Dans un deuxième temps, il se fait plus féroce et critique les institutions du cinéma Belge et la manière dont le cinéma est financé outre-quiévrain. Sojcher ne prend pas de pincettes pour épingler un Centre du cinéma dont la présidente est nommée à vie ou une Commission du film qui finance des projets peu innovants et qui empêche d’éclore ceux qui pourraient se révéler plus audacieux. Sojcher ne s’intéresse pas qu’à son propre cas et, en spécialiste du cinéma Belge, il soutient ses collègues cinéastes qui – parfois- doivent se cantonner au court-métrage pour exister (je suis content qu’il cite l’un des cinéastes belges les plus passionnants : Olivier Smolders).
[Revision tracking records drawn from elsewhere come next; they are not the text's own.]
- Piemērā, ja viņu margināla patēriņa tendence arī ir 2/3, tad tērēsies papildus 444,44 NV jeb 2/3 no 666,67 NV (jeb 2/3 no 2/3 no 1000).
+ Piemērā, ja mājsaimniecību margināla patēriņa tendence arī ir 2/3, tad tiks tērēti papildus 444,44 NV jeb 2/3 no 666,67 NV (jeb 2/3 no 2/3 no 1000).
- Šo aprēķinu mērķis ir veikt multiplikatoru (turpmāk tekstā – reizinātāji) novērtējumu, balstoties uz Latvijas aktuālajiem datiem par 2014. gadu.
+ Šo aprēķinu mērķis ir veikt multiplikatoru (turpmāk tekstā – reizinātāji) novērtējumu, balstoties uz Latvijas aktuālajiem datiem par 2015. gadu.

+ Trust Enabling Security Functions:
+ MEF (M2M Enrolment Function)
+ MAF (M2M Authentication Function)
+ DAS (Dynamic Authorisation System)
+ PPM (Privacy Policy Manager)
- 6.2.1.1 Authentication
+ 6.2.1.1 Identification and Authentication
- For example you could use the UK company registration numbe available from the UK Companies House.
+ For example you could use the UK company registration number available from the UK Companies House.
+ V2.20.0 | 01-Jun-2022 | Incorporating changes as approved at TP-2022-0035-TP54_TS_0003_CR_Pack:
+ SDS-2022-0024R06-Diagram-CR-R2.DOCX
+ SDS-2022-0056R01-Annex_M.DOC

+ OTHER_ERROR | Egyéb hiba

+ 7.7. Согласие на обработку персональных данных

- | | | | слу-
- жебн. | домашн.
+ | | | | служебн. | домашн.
Au-delà de la cinglante attaque contre tout un système, Sojcher s’interroge de manière plus large sur ce que l’on peut attendre du cinéma et pourquoi il est important de se battre pour une certaine idée du septième art. Certaines paroles de productrices rapportées dans le livre sont ahurissantes et donnent froid dans le dos :

« -Le problème, c’est ton âge. Tu as 50 ans, et pas encore de succès au compteur. Le marché, ils veulent des jeunes. Et tu n’es pas une femme. Tu es Blanc. Et, en plus, d’origine juive.

-Comment cela, « en plus d’origine juive » ?

– Les Juifs ne sont plus une minorité à défendre… »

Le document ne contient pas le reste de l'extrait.